Not being sure where to begin I started with induction, where $n=3$ is easy. If we assume this is true for all graphs up to $n$ then we consider $G=(V,E)$ with $|V|=n+1$. Let $v\in V$ and let $A$ be the set of vertices adjacent to $v$. We want to somehow reduce this to this to a smaller problem so that we may leverage the inductive hypothesis. Typically we remove a vertex and consider the subgraph, but in this case if we do so, the subgraph may lose the property that every vertex is connected to at least two vertices. We may put extra connections into $A$ in order to remedy this, but I've found that I don't know how to move from that back to the super-graph $G$.

Wondering if that was a mis-step, I started thinking about $A$ and the fact that it can determine a subgraph of size smaller than $n+1$, but again this requires disconnecting some edges and so implies a challenge with satisfying the conditions of the inductive hypothesis.

From here I'm thinking that I could do an inductive proof inside of an inductive proof--this time on the number of edges. But this sounds like grabbing at straws and I don't foresee how this will shake out. Perhaps induction is the wrong approach. We know that every graph of degree at least two has a cycle. I could try proving that this cycle must have at most the desired number of vertices with degree greater than 2, but that would be false: In the case of a complete graph of adequate size, we could pick the cycle that tours the whole graph. That cycle will not have the necessary property. In the case of a complete graph we want to pick the smallest possible cycle which would be a 3-cycle, in which case because the size of the cycle is itself smaller than bound and therefore satisfies it trivially.

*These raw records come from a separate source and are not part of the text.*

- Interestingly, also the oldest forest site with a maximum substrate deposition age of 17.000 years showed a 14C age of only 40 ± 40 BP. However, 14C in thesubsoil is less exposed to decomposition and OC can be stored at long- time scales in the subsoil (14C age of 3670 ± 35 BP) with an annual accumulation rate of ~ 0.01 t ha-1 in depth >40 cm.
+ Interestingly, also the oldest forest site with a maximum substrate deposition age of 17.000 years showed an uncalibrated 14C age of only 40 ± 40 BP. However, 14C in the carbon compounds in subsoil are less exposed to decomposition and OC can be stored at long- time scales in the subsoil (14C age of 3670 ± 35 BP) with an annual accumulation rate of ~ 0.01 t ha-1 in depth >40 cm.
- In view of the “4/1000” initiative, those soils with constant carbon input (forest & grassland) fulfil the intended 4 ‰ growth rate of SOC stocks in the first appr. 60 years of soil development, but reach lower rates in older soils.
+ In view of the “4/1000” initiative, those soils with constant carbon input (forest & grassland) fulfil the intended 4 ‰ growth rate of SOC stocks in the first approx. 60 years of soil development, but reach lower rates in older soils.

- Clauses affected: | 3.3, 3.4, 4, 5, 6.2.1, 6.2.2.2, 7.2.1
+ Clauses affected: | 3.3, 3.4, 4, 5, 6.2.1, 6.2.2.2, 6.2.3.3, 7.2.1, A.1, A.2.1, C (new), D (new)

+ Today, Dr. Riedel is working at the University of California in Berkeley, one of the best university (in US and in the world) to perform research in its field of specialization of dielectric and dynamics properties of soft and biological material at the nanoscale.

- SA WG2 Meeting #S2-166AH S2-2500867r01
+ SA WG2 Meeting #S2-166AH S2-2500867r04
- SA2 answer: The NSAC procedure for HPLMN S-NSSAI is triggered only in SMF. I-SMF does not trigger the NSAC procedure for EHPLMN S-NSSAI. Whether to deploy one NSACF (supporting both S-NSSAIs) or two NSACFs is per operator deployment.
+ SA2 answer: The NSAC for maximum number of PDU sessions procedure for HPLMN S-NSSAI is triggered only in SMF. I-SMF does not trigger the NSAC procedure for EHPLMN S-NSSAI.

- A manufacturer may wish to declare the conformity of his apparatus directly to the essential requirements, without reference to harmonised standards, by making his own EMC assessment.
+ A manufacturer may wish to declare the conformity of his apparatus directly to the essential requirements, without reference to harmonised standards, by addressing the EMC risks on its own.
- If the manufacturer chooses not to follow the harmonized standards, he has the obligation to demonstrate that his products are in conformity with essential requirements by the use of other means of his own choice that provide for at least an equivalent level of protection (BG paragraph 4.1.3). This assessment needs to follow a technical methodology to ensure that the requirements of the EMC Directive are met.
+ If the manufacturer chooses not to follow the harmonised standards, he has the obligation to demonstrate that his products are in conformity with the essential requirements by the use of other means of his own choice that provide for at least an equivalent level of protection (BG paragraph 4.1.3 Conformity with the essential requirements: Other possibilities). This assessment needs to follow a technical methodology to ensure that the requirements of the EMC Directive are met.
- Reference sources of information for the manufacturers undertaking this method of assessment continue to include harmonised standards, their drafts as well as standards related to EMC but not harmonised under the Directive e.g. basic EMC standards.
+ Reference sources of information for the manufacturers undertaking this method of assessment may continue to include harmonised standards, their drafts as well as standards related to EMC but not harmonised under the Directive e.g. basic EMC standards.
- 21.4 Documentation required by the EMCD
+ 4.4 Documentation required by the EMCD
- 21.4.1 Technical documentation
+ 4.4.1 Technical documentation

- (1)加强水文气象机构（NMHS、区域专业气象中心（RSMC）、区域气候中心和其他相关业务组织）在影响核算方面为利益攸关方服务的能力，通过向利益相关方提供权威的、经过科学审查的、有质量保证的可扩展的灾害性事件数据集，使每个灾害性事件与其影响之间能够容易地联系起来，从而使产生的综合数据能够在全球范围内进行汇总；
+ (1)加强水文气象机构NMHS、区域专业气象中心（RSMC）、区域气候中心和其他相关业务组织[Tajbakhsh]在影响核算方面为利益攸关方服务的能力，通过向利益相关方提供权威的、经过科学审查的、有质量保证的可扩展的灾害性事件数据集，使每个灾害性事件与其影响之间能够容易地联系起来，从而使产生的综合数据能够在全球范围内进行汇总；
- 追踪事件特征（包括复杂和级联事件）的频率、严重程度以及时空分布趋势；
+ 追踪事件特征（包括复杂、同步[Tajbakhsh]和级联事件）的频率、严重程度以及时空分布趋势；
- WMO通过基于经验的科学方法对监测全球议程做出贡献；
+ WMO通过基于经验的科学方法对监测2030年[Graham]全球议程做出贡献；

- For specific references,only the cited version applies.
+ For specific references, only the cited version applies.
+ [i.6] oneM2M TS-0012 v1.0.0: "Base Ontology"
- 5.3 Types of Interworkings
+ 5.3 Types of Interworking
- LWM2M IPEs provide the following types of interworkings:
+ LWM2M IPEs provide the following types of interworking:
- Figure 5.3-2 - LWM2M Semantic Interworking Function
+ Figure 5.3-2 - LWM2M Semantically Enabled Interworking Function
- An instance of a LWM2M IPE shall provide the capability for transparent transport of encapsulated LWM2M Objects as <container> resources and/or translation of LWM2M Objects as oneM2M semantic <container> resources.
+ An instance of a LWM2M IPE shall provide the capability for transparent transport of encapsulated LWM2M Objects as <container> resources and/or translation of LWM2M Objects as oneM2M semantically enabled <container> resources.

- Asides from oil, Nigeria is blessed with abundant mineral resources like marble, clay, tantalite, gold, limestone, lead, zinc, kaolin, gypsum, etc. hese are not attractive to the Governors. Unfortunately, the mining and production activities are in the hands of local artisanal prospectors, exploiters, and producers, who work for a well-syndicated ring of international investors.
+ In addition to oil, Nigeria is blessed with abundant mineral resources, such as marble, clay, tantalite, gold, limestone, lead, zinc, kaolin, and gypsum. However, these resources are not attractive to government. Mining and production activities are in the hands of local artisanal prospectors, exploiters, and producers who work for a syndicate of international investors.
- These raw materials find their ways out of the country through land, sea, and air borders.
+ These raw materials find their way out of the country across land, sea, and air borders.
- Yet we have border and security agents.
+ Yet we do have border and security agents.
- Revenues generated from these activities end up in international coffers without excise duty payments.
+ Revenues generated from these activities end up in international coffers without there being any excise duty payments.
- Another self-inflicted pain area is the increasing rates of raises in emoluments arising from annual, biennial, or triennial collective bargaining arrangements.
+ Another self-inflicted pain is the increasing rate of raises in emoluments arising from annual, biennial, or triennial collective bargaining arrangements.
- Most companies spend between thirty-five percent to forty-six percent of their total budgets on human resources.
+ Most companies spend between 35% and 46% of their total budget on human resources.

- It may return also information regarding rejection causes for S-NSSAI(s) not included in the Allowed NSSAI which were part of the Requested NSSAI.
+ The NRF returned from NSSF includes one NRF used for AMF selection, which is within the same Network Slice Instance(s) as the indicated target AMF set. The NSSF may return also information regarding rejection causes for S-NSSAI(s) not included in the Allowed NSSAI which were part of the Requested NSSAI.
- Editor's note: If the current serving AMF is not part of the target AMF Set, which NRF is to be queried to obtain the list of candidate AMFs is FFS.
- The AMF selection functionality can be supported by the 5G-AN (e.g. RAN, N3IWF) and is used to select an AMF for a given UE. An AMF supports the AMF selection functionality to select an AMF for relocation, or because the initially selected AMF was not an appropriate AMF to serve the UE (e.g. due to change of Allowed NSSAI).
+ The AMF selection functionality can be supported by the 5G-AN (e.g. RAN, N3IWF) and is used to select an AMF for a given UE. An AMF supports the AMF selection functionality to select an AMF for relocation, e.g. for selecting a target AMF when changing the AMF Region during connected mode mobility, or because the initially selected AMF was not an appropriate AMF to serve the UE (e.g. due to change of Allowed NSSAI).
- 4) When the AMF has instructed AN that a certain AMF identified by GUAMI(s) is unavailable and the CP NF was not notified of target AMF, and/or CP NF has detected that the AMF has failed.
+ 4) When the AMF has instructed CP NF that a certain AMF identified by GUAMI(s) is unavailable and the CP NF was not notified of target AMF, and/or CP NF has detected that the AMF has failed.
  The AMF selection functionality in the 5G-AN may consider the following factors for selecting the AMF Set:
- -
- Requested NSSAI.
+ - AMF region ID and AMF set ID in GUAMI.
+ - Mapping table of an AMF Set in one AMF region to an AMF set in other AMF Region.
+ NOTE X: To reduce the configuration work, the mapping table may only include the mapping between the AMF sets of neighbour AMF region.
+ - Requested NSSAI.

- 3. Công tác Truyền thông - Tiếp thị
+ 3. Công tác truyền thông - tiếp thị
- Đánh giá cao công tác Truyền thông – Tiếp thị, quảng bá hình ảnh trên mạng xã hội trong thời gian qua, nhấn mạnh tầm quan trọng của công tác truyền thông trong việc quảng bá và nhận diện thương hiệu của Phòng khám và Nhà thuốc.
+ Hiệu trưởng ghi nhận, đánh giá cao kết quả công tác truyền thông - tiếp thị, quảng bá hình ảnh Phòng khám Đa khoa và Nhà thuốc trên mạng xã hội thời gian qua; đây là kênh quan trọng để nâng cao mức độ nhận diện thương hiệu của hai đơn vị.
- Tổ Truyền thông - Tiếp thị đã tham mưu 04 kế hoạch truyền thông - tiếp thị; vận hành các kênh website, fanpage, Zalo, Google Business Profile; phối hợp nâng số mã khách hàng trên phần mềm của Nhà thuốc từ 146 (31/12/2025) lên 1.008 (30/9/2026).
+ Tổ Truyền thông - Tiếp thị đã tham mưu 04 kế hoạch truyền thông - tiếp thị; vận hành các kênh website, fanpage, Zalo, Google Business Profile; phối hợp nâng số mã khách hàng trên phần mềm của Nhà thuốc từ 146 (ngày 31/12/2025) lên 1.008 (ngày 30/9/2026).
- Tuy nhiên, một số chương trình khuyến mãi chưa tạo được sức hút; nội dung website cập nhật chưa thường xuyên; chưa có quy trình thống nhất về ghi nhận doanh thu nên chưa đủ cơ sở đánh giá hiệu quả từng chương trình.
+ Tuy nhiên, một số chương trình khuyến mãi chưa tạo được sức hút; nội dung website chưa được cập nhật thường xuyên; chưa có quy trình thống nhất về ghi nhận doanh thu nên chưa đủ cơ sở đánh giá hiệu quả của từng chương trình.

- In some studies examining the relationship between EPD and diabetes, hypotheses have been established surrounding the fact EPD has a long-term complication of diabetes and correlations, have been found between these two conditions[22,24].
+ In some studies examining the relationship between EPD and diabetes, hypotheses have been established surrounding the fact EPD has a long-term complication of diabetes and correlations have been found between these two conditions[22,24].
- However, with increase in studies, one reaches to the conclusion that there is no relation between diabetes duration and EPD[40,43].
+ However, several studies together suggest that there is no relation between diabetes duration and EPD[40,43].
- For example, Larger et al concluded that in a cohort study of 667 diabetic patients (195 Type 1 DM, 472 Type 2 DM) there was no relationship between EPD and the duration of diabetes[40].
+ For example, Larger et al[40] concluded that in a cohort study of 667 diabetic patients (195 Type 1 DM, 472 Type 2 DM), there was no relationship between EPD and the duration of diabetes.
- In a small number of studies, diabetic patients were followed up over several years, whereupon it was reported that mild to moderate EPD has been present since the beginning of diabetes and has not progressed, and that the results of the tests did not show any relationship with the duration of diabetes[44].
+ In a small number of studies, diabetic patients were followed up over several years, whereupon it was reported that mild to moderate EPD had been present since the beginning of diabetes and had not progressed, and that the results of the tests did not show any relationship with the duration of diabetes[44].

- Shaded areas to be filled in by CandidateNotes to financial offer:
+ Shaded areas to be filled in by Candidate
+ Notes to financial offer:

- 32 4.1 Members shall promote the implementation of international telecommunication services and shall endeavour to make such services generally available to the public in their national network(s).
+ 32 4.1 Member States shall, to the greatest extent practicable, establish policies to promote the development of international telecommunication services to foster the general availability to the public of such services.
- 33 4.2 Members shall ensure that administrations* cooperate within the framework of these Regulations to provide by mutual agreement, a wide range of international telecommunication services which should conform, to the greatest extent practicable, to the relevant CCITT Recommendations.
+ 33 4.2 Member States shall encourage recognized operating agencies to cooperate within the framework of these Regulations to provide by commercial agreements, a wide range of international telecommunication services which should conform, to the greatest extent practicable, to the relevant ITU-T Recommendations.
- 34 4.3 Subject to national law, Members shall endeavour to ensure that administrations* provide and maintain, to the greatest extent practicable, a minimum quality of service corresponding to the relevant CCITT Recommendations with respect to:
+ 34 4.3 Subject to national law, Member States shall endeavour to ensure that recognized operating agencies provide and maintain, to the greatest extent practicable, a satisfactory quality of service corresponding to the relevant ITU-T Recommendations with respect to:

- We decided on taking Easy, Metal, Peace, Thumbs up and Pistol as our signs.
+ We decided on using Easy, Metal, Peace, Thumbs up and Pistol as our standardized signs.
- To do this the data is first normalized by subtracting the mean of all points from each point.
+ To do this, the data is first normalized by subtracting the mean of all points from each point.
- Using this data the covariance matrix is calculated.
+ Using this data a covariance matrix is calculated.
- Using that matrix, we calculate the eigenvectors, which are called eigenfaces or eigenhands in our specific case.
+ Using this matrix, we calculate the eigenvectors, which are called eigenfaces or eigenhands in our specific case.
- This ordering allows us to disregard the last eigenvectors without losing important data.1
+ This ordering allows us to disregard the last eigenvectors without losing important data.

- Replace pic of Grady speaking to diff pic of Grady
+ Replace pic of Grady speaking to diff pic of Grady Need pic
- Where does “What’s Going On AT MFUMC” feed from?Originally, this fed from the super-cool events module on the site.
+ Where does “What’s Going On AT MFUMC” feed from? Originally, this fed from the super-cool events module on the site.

I'm trying to see if this observation is any kind of insight into the proof. Maybe we assume that there is a cycle with more than $2\lceil \lg n\rceil +1 $ vertices (if it doesn't then there's a smaller cycle and the theorem is satisfied trivially). Then maybe assume this graph has more than the desired number of vertices of degree greater than 2, and perhaps look at its complement? But this seems to be another dead-end because I don't see why its complement must be a cycle, or must have a cycle of any particular size, or that the cycle must have so-many vertices of degree 2.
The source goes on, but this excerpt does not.